Data extracted from a collection:
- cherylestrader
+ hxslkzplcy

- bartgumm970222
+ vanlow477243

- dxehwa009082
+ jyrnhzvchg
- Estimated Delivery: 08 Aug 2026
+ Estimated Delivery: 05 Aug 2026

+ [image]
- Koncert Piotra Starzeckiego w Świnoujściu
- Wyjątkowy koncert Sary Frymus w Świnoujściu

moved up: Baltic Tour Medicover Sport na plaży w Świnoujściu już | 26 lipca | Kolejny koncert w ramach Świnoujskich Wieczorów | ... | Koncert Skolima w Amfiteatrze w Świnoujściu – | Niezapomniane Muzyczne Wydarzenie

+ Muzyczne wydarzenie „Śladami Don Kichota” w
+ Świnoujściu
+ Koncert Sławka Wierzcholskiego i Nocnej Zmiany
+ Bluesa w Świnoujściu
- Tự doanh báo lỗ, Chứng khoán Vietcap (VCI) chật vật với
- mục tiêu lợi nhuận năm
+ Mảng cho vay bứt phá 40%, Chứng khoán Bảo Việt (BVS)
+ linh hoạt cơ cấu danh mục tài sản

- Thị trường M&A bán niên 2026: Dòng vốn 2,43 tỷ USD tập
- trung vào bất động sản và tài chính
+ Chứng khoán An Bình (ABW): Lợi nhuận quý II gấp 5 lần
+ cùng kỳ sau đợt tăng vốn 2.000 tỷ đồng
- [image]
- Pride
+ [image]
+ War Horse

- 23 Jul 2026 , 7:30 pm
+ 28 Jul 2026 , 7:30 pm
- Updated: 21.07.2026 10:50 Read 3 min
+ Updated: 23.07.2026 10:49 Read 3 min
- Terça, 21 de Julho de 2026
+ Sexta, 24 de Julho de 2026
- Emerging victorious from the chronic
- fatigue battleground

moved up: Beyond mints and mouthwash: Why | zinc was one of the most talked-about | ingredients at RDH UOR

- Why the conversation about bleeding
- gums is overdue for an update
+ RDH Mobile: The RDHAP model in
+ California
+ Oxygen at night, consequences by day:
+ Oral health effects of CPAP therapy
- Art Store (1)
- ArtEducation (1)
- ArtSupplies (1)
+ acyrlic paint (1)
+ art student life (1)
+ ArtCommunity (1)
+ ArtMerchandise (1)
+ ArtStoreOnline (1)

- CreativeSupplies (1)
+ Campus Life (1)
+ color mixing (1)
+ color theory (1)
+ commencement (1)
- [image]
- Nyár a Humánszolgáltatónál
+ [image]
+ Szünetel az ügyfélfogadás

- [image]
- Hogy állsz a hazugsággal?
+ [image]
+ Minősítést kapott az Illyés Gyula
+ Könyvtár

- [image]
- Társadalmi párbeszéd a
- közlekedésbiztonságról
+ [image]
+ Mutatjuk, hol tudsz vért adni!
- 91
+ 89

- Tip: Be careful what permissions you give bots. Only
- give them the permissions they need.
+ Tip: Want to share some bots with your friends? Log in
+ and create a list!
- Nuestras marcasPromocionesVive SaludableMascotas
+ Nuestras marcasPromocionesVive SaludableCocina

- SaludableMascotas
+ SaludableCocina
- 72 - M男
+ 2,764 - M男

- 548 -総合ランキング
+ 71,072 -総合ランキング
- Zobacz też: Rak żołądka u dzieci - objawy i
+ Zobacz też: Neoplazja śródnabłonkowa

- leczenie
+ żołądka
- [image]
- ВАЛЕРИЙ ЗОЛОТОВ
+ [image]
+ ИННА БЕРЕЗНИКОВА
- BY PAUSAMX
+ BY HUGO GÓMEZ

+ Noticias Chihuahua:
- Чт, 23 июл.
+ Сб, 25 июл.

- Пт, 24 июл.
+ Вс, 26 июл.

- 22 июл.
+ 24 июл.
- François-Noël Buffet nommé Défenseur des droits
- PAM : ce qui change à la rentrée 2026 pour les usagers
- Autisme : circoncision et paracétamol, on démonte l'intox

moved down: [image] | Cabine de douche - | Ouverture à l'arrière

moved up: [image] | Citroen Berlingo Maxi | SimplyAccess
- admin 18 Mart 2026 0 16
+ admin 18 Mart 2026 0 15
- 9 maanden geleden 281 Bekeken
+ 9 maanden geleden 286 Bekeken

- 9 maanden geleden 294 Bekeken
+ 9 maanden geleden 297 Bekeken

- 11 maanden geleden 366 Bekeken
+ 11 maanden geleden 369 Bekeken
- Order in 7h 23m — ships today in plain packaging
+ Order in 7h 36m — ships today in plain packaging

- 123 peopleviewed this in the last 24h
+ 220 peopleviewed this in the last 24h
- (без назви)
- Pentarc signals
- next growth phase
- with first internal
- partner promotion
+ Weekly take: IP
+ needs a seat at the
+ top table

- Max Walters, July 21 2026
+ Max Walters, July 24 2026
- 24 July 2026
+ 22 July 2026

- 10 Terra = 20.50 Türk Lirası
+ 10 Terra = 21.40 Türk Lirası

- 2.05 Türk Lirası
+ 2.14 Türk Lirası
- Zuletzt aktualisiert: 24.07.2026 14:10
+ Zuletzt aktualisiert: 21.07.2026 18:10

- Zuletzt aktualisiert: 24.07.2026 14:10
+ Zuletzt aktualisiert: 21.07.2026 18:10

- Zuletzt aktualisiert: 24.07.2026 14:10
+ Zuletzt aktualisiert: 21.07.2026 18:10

> About this task
Write out exactly the lines above from the line with "- Terça, 21 de Julho de 2026" through the line with "az Illyés Gyula", both of them included, and leave out all other lines.

> Solution
- Terça, 21 de Julho de 2026
+ Sexta, 24 de Julho de 2026
- Emerging victorious from the chronic
- fatigue battleground

moved up: Beyond mints and mouthwash: Why | zinc was one of the most talked-about | ingredients at RDH UOR

- Why the conversation about bleeding
- gums is overdue for an update
+ RDH Mobile: The RDHAP model in
+ California
+ Oxygen at night, consequences by day:
+ Oral health effects of CPAP therapy
- Art Store (1)
- ArtEducation (1)
- ArtSupplies (1)
+ acyrlic paint (1)
+ art student life (1)
+ ArtCommunity (1)
+ ArtMerchandise (1)
+ ArtStoreOnline (1)

- CreativeSupplies (1)
+ Campus Life (1)
+ color mixing (1)
+ color theory (1)
+ commencement (1)
- [image]
- Nyár a Humánszolgáltatónál
+ [image]
+ Szünetel az ügyfélfogadás

- [image]
- Hogy állsz a hazugsággal?
+ [image]
+ Minősítést kapott az Illyés Gyula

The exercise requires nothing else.